▸ Source data:
Content starts
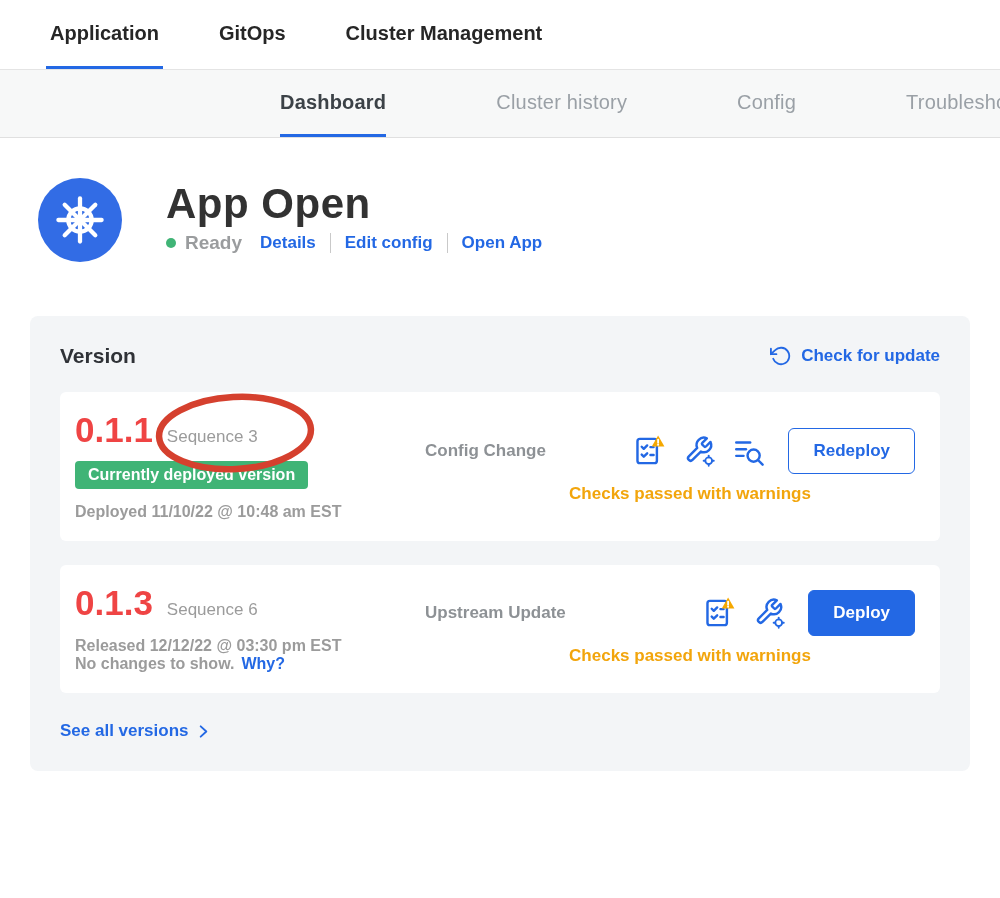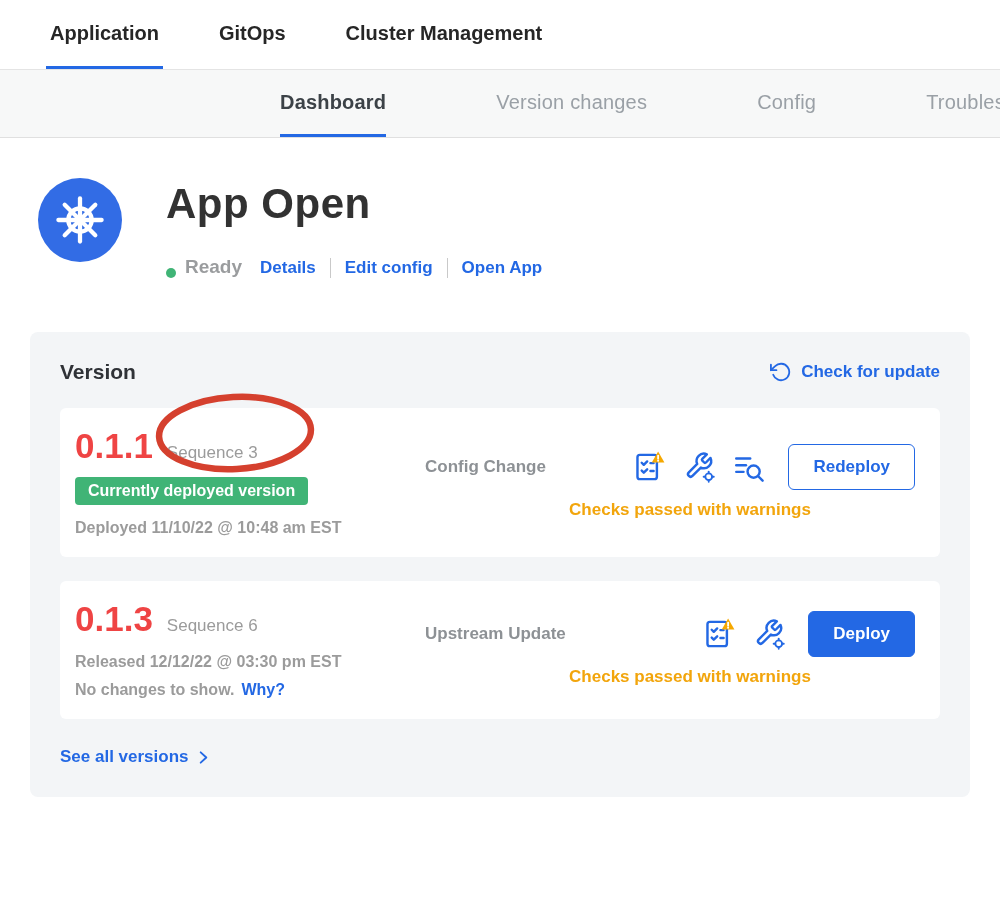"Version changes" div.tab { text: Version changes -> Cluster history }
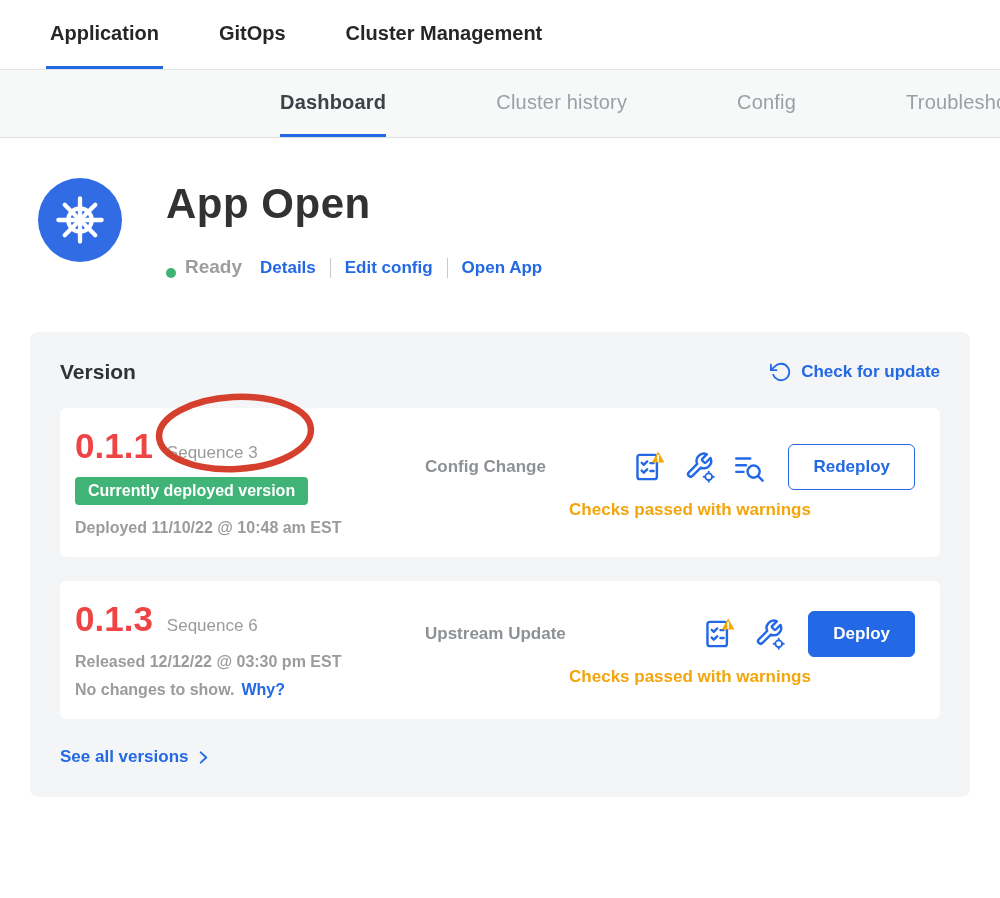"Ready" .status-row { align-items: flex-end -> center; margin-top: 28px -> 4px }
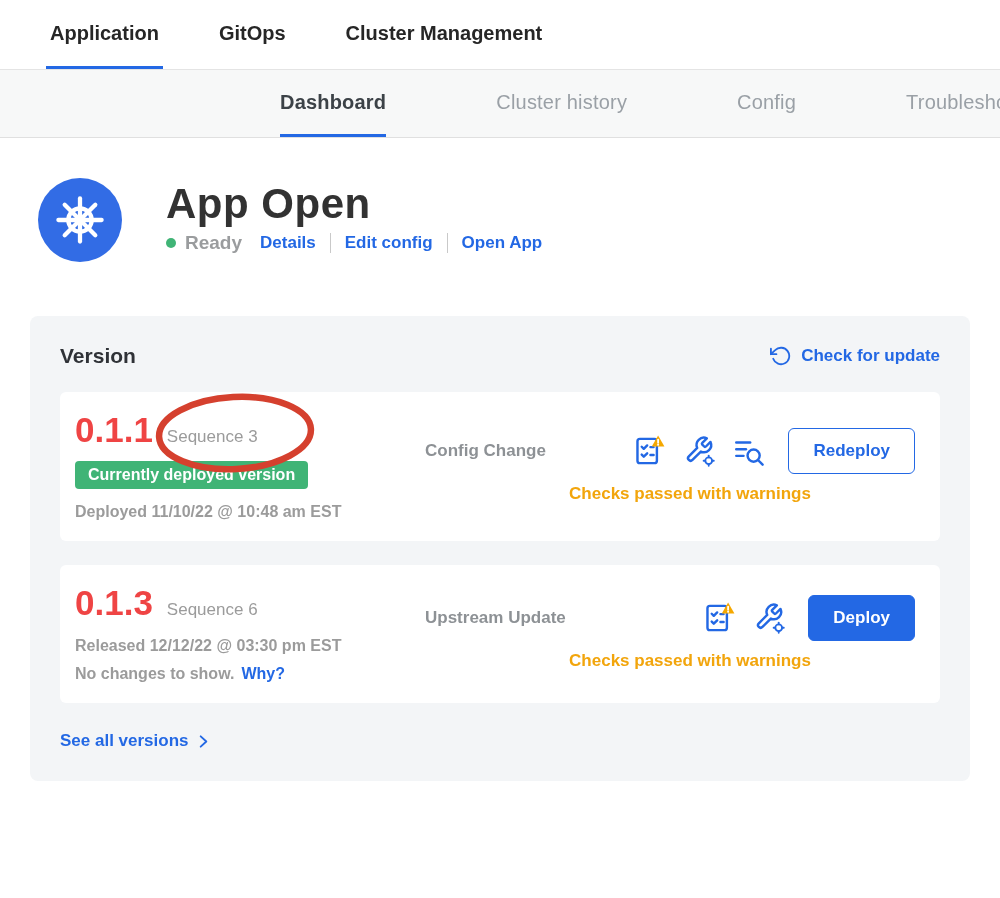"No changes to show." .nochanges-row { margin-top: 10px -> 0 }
Content ends
Content starts
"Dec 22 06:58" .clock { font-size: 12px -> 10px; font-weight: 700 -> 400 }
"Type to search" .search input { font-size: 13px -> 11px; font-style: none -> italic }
Content ends
Content starts
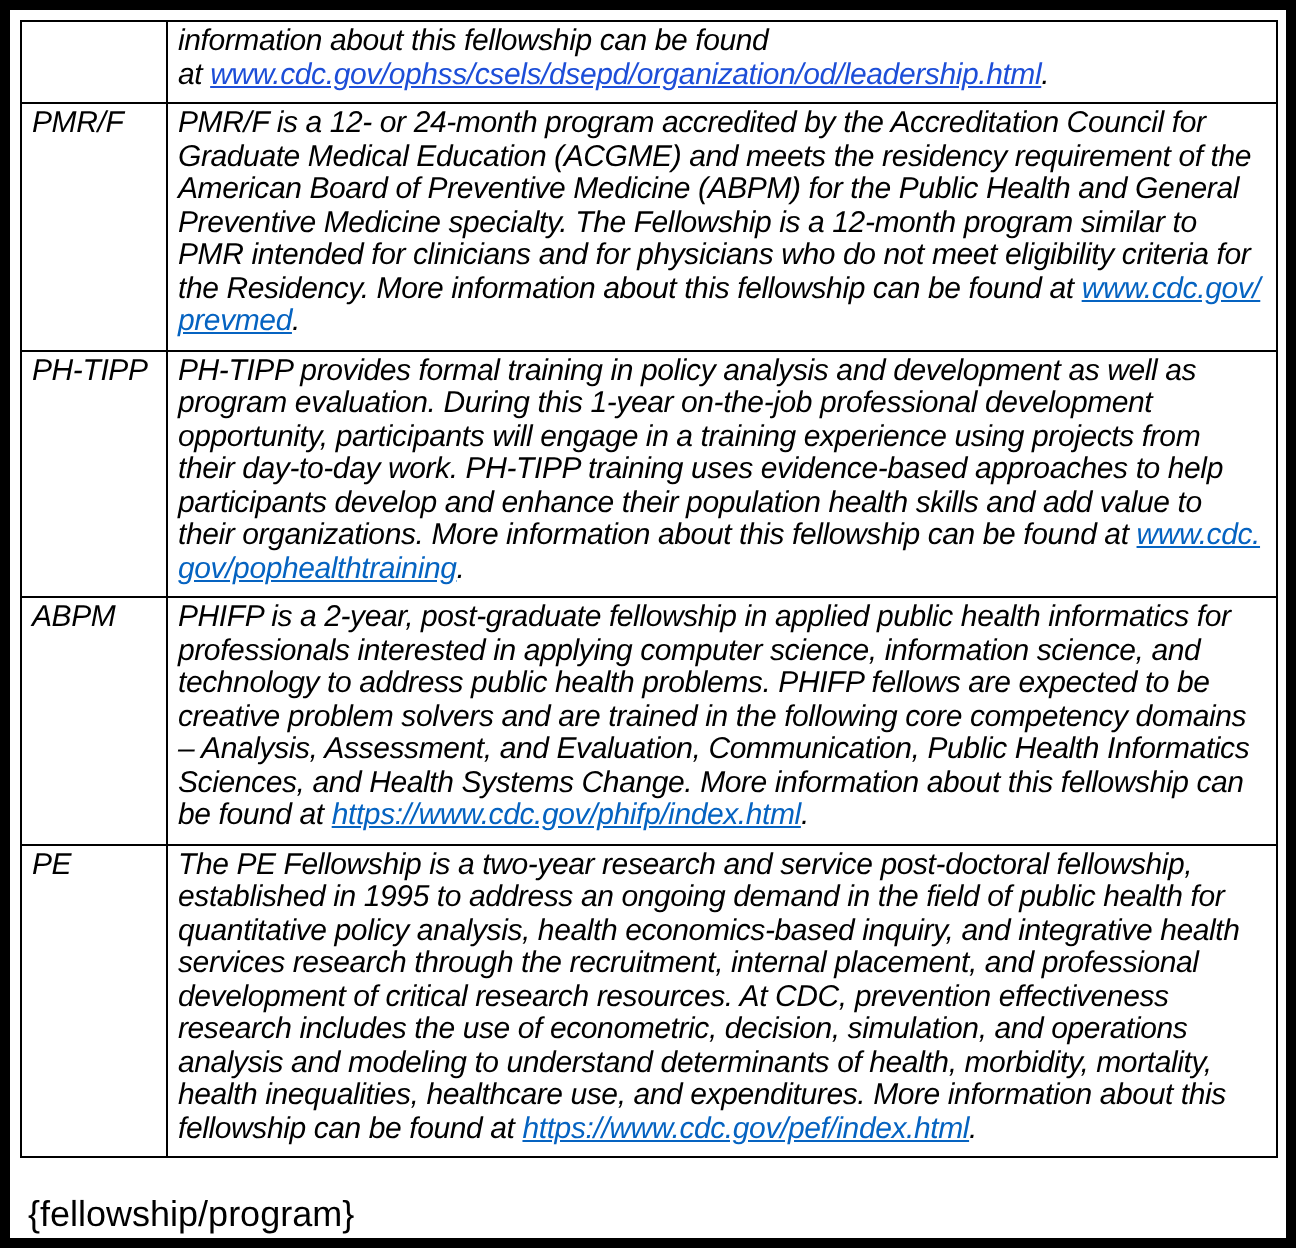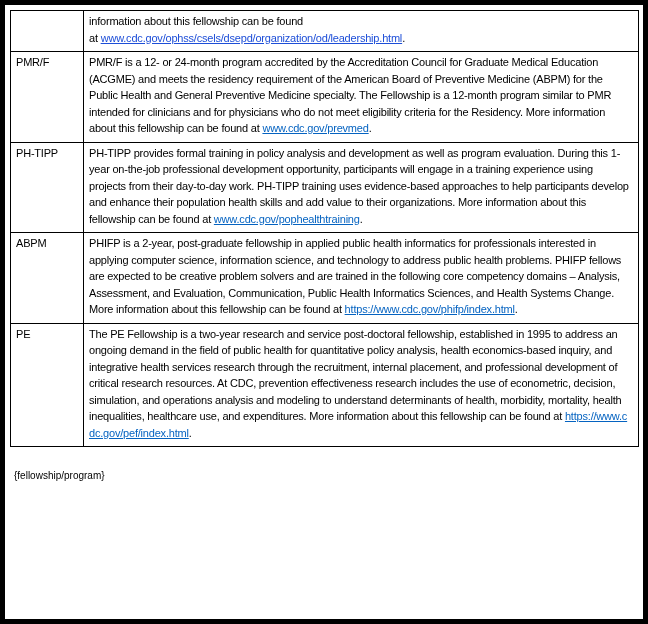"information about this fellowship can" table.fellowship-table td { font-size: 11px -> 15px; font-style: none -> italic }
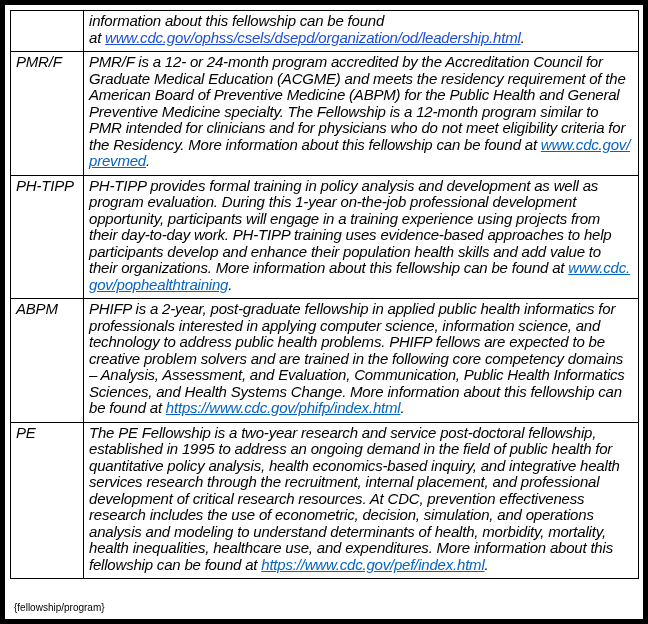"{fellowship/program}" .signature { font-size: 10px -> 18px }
Content ends
▸ Exercise details:
Copy only what lies between the line with "text: Version changes" and the line with "margin-top: 10px ->", those two lines included, exactly as given above; pictures stay out.

▸ Written response:
"Version changes" div.tab { text: Version changes -> Cluster history }
"Ready" .status-row { align-items: flex-end -> center; margin-top: 28px -> 4px }
"No changes to show." .nochanges-row { margin-top: 10px -> 0 }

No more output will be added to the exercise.